We are often asked how two middle-aged Texans ended up in Tanzania, East Africa. Well, I can honestly say that no one is more surprised than we are to find ourselves here. Africa was not even on our the list of top 10 "Places I Gotta See Before I Die".

After hearing about the vision our friend, Jerry Hale, had for OMEGA Mission, focusing on ministry in Tanzania, Ed immediately felt like God was urging him to find out more. He, jokingly, tells people that he pulled out his map of Texas and couldn't find Tanzania anywhere. So, to find out more, Ed traveled with the first OMEGA Mission team in October 2005 and knew he was being called to return on a long-term basis. With a great deal of prayer over the course of several months, we both felt like this was where we were meant to be. Ed returned to Tanzania for a 6month stretch in January 2006. Upon his return to the US that August, we made the decision to sell everything and made preparations to re-locate. He left again in January 2007, and I joined him that June.

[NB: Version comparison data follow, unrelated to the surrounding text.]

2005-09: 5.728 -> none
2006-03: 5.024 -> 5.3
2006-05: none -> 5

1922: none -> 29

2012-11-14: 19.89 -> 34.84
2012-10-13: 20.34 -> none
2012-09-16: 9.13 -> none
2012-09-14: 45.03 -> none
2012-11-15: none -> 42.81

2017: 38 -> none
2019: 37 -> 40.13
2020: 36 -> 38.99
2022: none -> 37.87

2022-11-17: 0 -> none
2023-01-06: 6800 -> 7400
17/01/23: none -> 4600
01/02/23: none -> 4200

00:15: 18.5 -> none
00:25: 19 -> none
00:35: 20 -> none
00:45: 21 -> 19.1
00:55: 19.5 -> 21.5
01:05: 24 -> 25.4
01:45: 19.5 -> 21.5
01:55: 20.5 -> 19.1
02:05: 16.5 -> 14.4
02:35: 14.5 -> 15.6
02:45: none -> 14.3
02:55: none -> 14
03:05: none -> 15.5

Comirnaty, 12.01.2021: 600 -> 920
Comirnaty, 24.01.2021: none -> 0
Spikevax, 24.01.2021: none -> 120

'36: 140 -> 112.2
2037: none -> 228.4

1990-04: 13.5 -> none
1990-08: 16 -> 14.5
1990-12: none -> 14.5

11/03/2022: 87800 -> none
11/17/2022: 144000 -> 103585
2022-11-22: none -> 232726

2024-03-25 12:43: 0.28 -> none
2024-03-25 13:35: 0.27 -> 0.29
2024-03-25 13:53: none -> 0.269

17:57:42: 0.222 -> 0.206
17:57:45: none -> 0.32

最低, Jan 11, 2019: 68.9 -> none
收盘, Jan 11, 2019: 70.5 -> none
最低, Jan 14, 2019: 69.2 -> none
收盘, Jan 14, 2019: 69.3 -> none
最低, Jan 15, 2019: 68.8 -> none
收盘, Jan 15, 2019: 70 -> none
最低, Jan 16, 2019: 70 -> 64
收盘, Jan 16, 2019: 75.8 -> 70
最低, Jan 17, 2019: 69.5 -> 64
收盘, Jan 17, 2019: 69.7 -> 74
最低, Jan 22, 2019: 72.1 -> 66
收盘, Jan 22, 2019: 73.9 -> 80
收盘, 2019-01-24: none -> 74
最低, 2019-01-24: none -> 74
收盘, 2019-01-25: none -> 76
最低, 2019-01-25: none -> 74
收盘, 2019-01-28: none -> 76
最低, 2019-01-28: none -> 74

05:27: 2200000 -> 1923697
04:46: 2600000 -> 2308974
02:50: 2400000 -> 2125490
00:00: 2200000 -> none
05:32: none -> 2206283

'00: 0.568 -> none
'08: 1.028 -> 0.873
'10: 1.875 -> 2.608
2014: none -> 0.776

God's call was simply, "show up". Although, we felt strongly the call would involve water projects, it has taken nearly 3 years to bring this about. We are involved in hosting OMEGA Mission teams and volunteers as they travel from all over to work on a variety of projects in Tanzania.

Our journey during this period has been one of learning to stay focused on the Lord and not what we think His will is for our lives. The journey has been exciting, frustrating, adventurous, joyful, and heart-wrenching. Most of all, it has been humbling to think God would call the 2 of us. We are, by no means, spiritual giants....just 2 ordinary Texans in Tanzania.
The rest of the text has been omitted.